Thu Dec 9 01:16:13 UTC 2010

in pursuit of the virtues of openness and transparency, robert and i have
decided to continue this discussion in public even though we are co-workers
and most of our discussions are simply 1x1.  i hope that we are entertaining.

> Date: Mon, 6 Dec 2010 21:29:40 -0500
> From: Robert Edmonds <edmonds at isc.org>
> 
> > now, that's "at its simplest" and i think it's easy to argue that it's so
> > simple as to be useless.  without compound buckets you don't know what
> > you'd need to know.  so we might like to see these additional dnsflows:
> > 
> > kind		thing				count
> > -----------------------------------------------------
> > qtuple-by-cli	isc.org/in/a-204.152.187.6	1
> > [...]
> 
> you're starting to lose me with your "kind" / "thing" examples but i
> think i get the gist of what you're saying.

i think it's possible you are not getting what i'm saying.  let's find out.

> ...
> 
> instead of developing a new message schema for "dnsflow", and a tool to
> map from the lossless "dnsqr" to the lossy "dnsflow" format, i believe
> we could simply delete fields from the dnsqr tuple.  e.g., supposing we
> don't care about the port numbers, the id, or the raw packets, we invoke
> a not-yet-written tool to delete those fields (this tool could also
> generate this particular subset of dnsqr from a live network source by
> simply performing the deletions prior to generating output):
> ...
> you would then have a bunch of messages with the smaller tuples:
> 
>     (type, query_ip, response_ip, proto, qname, qtype, qclass, rcode)

i don't want deletion or reduction, i'm looking for metrics made up of
key:value pairs where the "key" is a compound like "how many times did host
X perform action Y" and "value" is a counter.  this isn't just lossy, it's
transformative.  you could see a million dnsqr's per second on input and
generate a hundred dnsflow's per second on output, depending on how self-
similar the inputs were.  for that matter you could see a thousand dnsqr's
per second on input and get tens of thousands of dnsflow's per second on
output if the self-similarity of the input was low enough.

> in addition to simple deletions, we could also do reductions.  e.g., one
> could select a prefix length and reduce the query_ip and response_ip
> fields to new "query_net" and "response_net" fields that are filled with
> the network prefixes covering the original IPs.  the *_ip fields would
> then be deleted.
> ...
> (for extra credit, import a BGP table dump and dynamically aggregate on
> longest covering prefix, or reduce to *_asn fields instead of *_net
> fields.)

i love this idea as applied to my idea.  flow buckets whose key was a
network rather than a host would clearly be very worthwhile.  having them
be mapped by BGP or alternatively done by stripping are both useful.

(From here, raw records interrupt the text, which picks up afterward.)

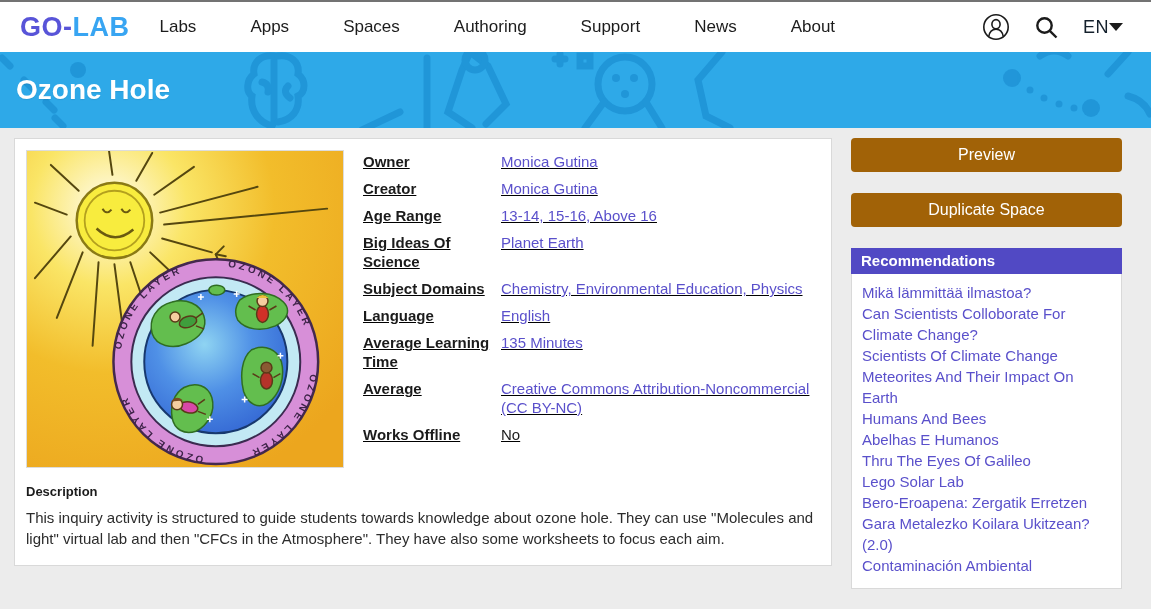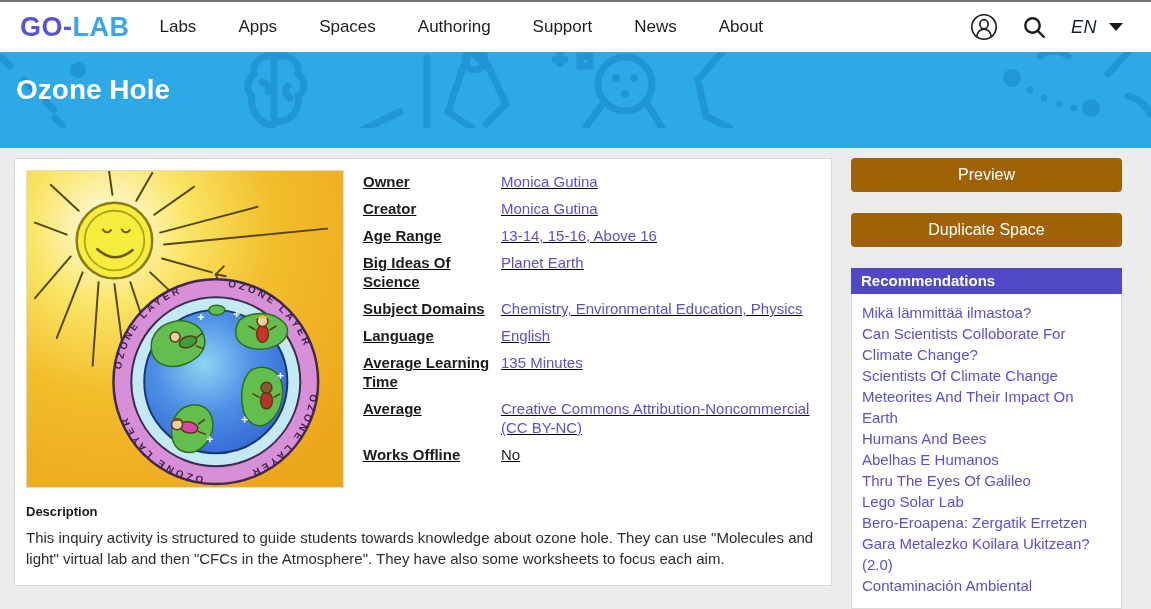"Labs" .nav-links { gap: 42px -> 54px }
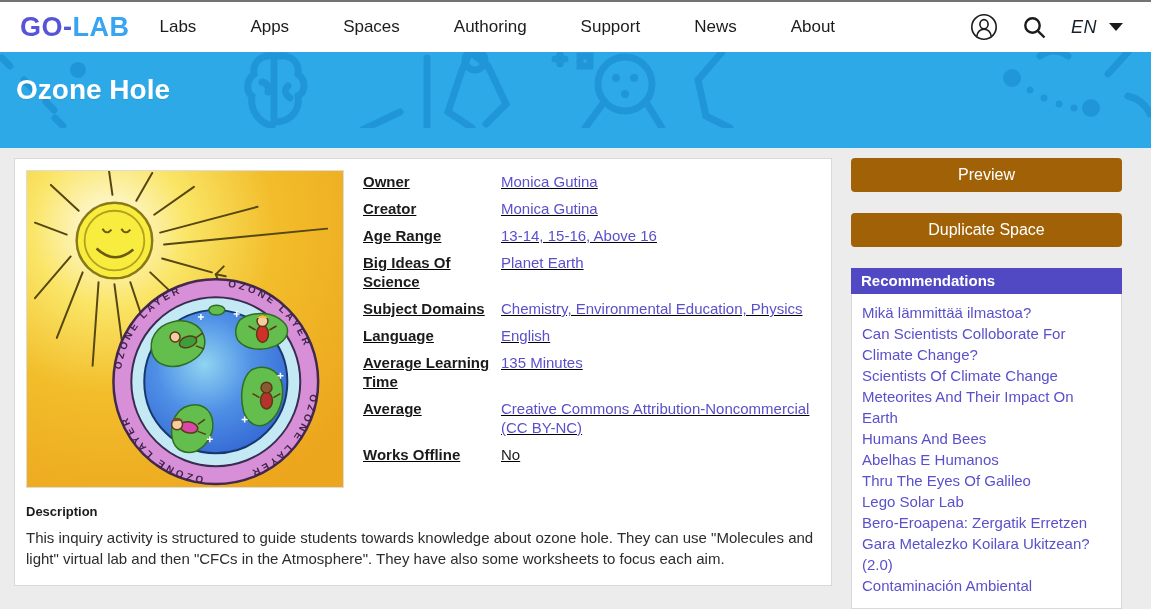"EN" .lang { font-style: italic -> none; gap: 12px -> 0 }
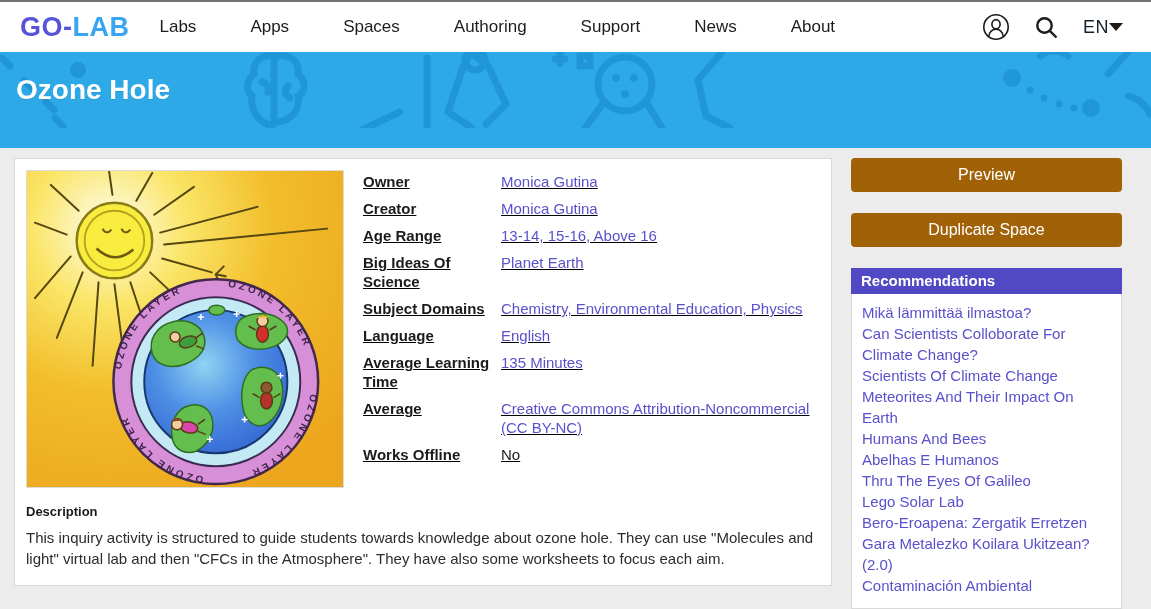"Ozone Hole" .hero { height: 96px -> 76px }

> now you have a stream of reduced tuples:
> 
>     (type, query_net, response_net, proto, qname, qtype, qclass, rcode)
> 
> then suppose that you wanted to aggregate these reduced-tuple messages
> -- messages that are identical except for timestamp are collapsed into a
> single message with additional (time_first, time_last, count) fields.
> (which can themselves be collapsed together, summing the counts and
> setting the timestamp pair to the earliest/latest values.)
> ...
> now you have a deduplicated set of messages with these fields:
> 
>     (count, time_first, time_last, type, query_net, response_net, proto,
>         qname, qtype, qclass, rcode)

i can see a use for this, as a reduction, but it's not what i want for flow
metrics.  perhaps both objectives should be pursued.  the above reduction
would lose too much information (looking it as a possible middle end between
dnsqr and dnsflow) since it would fold traffic bursts together.  burstiness
is an important aspect of traffic shape/character.

> ...
> 
> i think a hypothetical tool like the one i've described would help solve
> CZ.NIC's problem upthread (except for the need for extreme bit-packing
> efficiency, but since NMSG has transparent zlib support and benefits
> from protobuf's varint encoding i tend not to worry about encoding
> efficiency too much) as well as a more general class of problems.

according to my read of cz.nic's original problem statement, they need both
an expanded dnsqr schema capable of representing the reductions you're
describing, and a new dnsflow schema and supporting tools.  (i know that
because nmsg uses google protocol buffers we could add nearly anything we
wanted into any schema, but dnsflow would share almost no fields with dnsqr.)

my examples were clearly too shoddy to show what i was talking about.  i'll
think about this overnight and produce something more meatful tomorrowish.

> (there is also the problem that dnsqr supports TCP packets but does not
> yet have TCP stream reassembly support, but that's just a Small Matter
> of Programming.)

indeed.  we've got ip reassembly, now we need the tcp reassembly and also
the tcp stream parsing (since a tcp stream can have multiple dns messages).

higher level view:

a TLD or root or significant-SLD server operator should be running nmsgtool
on their BPF or should run an instrumented dns server.  dnsqr's ability to
represent cache creation/eviction events does not enter into the authority
side, so unless there's a problem reassembling TCP via BPF, it doesn't
matter how an authority servers produces a dnsqr stream.  the stream should
be split, and fed into the dnsflow filter as well as fed (raw) into the
dnsqr reduction filter.  the raw dnsqr feed would be stored in a circular
buffer (hourly disk files purged after 48 hours or whatever).  the reduced
dnsqr streams and the dnsflow streams should be forwarded to a NOC server
and aggregated with the streams from the other servers in the cluster, and
then stored and analyzed.